28 Mar Franz Ferdinand à l’Olympia : Le réveil de Glasgow
C’était un retour attendu. Depuis 2018, Franz Ferdinand semblait s’être doucement transformé en son propre « tribute band ».
Entre changements de line-up, tournées Best Of sans nouveautés et prestations parfois en demi-teinte, on craignait que le groupe ne soit sur une pente descendante irréversible. Au point d’agacer un Alex Kapranos d’ordinaire si charismatique !
Mais 2025 a sonné l’heure du sursaut avec un nouvel album qui, s’il n’est pas parfait, a eu le mérite de remettre du jus dans le moteur écossais. C’était donc le moment idéal pour retourner vérifier si l’étincelle brûlait toujours sur la scène de l’Olympia.
En ouverture, les Lyonnais d’Irnini Mons ont relevé le défi avec brio. Le groupe dégage une énergie collégiale presque joyeuse, rappelant par moments la ferveur d’un Arcade Fire, mais avec des instrumentations nettement plus nerveuses et rock. Une belle découverte pour chauffer le public et un sens évident de la malice avec une outro reprenant le gimmick de Take Me Out. Un moment de complicité avec la salle et un clin d’œil à Franz Ferdinand.
La scénographie du soir est élégante et reprend l’effet « cadre incliné » de la pochette de The Human Fear (2025). Après une entrée sur une musique guillerette totalement improbable, le groupe prend des postures de rockstars. Pas de temps à perdre, ils lancent The Dark of the Matinée. C’est une valeur sûre, et la réaction de la salle est immédiate.
Signe que Franz Ferdinand a retrouvé de son aura : les nouveaux titres, comme Night or Day, sont déjà connus par le public et provoquent une ferveur quasiment identique aux classiques. On sent un groupe qui a retrouvé du mordant ! Sur scène, l’espace est parfaitement occupé. Mention spéciale pour l’utilisation du promontoire en fond de scène et la complicité flagrante entre les membres sur des titres comme Michael. En plus de cette complicité on peut également souligner leur justesse technique et leur envie !

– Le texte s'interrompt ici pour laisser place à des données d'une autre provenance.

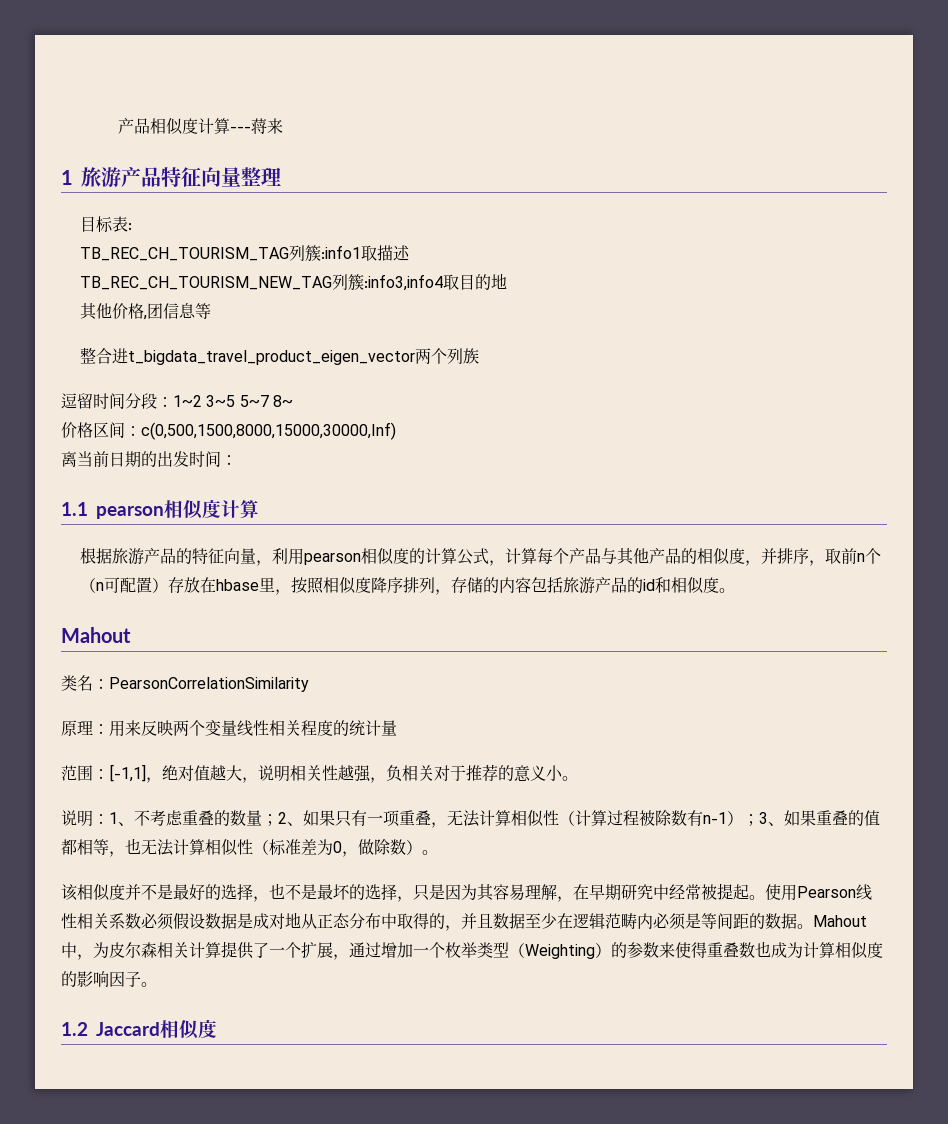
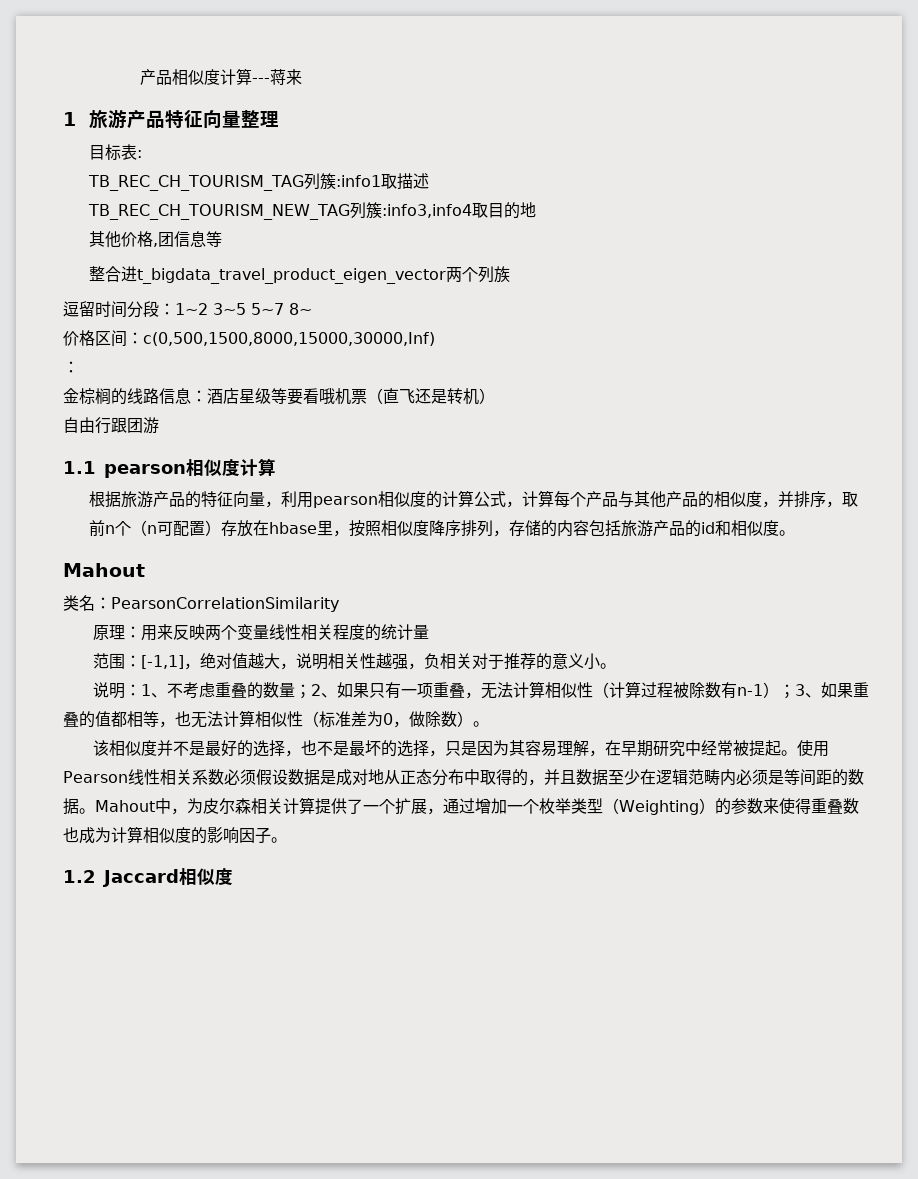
  价格区间：c(0,500,1500,8000,15000,30000,Inf)
- 离当前日期的出发时间：
+ ：
+ 金棕榈的线路信息：酒店星级等要看哦机票（直飞还是转机）
+ 自由行跟团游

Pour citer quelques autres temps forts, inattendus :
- Right Action gagne en intensité avec une version plus brute et rock.

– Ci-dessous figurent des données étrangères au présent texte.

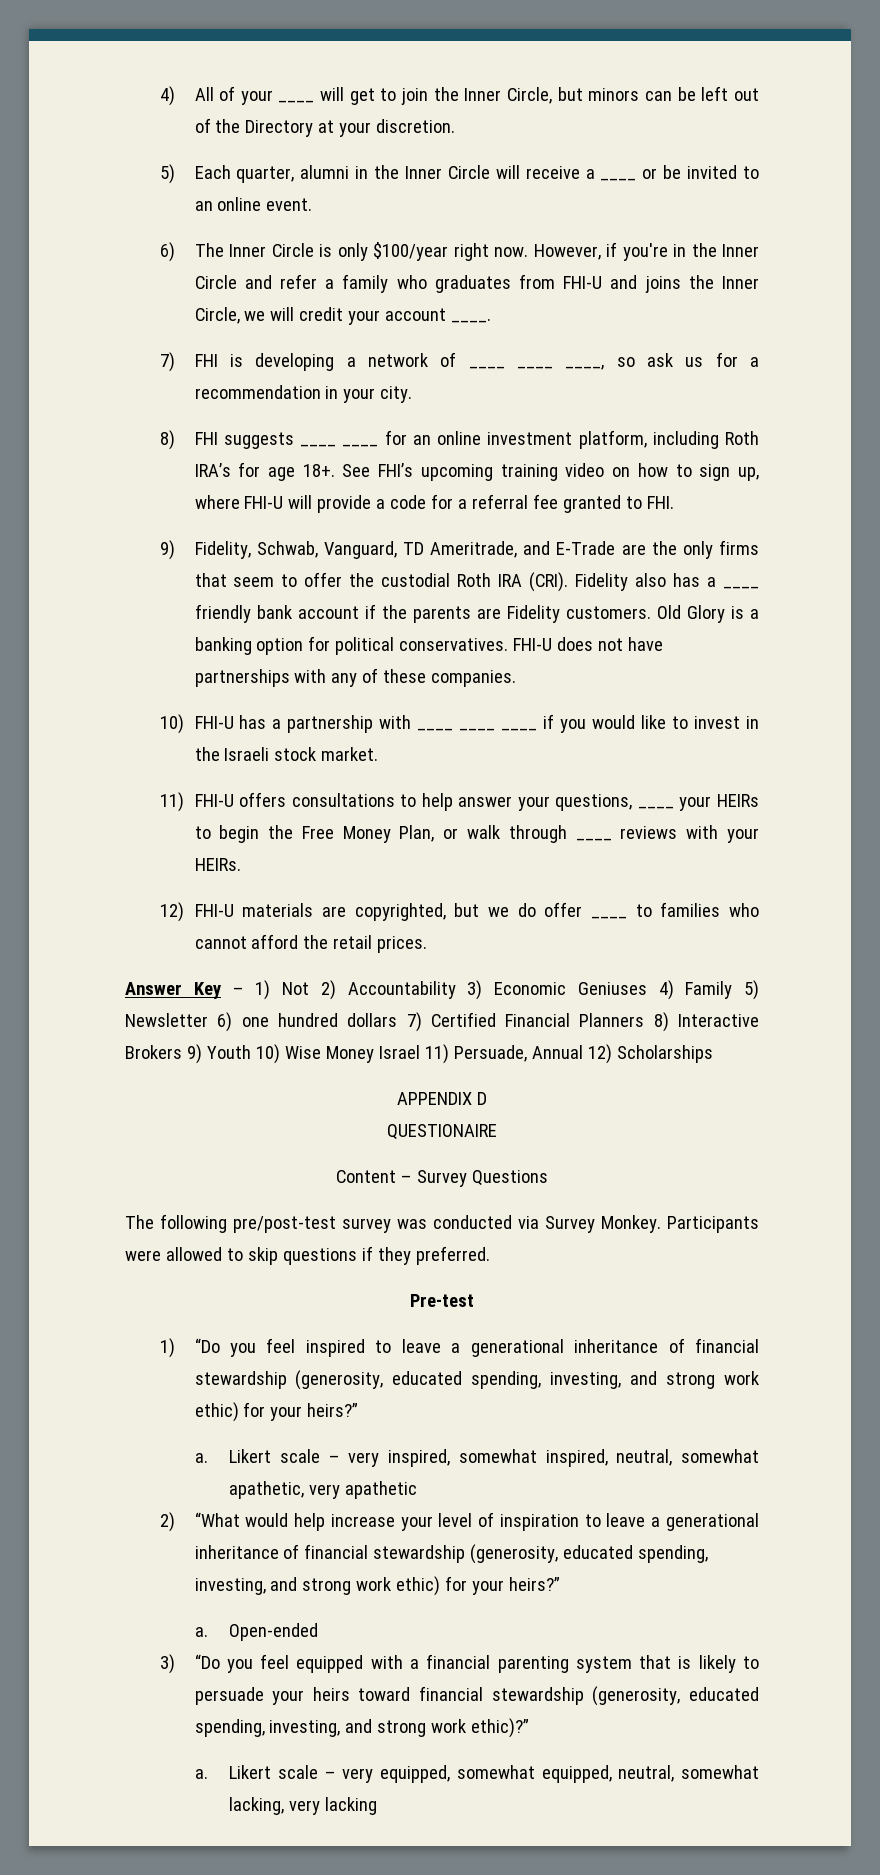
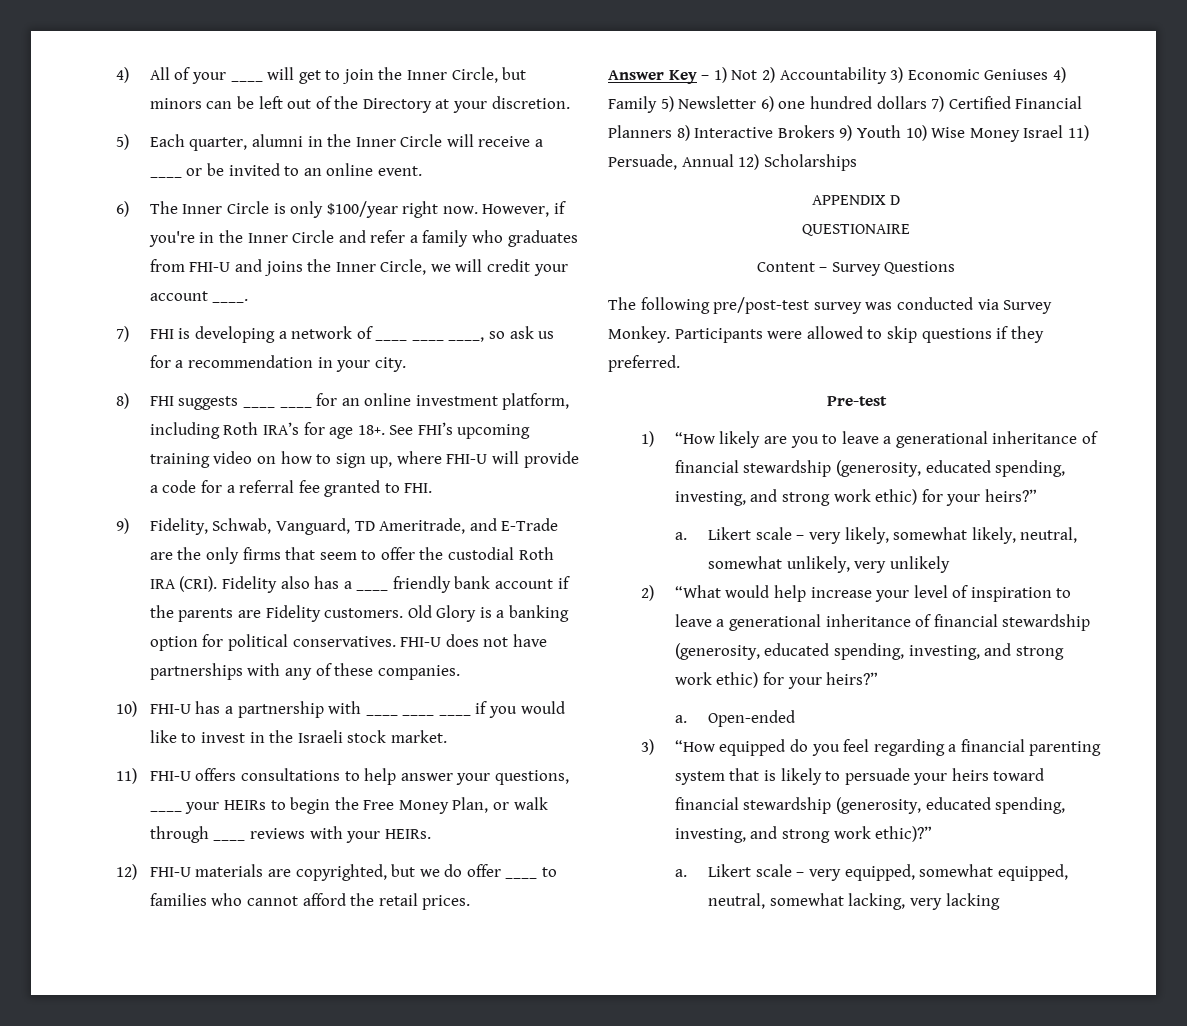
- 1) “Do you feel inspired to leave a generational inheritance of financial stewardship (generosity, educated spending, investing, and strong work ethic) for your heirs?”
+ 1) “How likely are you to leave a generational inheritance of financial stewardship (generosity, educated spending, investing, and strong work ethic) for your heirs?”
- Likert scale – very inspired, somewhat inspired, neutral, somewhat apathetic, very apathetic
+ Likert scale – very likely, somewhat likely, neutral, somewhat unlikely, very unlikely
- 3) “Do you feel equipped with a financial parenting system that is likely to persuade your heirs toward financial stewardship (generosity, educated spending, investing, and strong work ethic)?”
+ 3) “How equipped do you feel regarding a financial parenting system that is likely to persuade your heirs toward financial stewardship (generosity, educated spending, investing, and strong work ethic)?”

- Do You Want To se transforme en une version extended jubilatoire où Kapranos joue avec la foule, visiblement ravi d’être là.
- Stand on the Horizon et Love Illumination ont littéralement renversé l’Olympia grâce à une batterie éblouissante et une énergie communicative.
Au niveau de la setlist on peut souligner la présence majoritaire de leur dernier album avec 6 titres. L’album Always Ascending (2018) est totalement évincé de la setlist, et honnêtement, son absence ne s’est pas fait sentir. Presque un soulagement ! Le set principal s’est achevé en beauté sur Outsiders, conclu par une outro collégiale où tous les musiciens se sont réunis autour de la batterie, baguettes en main, pour un final percussif mené avec intensité par Audrey Tait. Avec une setlist qui change chaque soir, Franz Ferdinand prouve qu’il n’est plus en pilotage automatique.
Quelques regrets ? Le bassiste qui semble être étrangement déconnecté et en retrait du reste de la troupe. Le titre The Doctor a eu du mal à passer l’épreuve du live, retombant un peu « à plat » malgré son énergie. La durée : 1h25 de show, c’est court, surtout quand la qualité est au rendez-vous. On aurait volontiers repris deux ou trois titres supplémentaires pour prolonger le plaisir.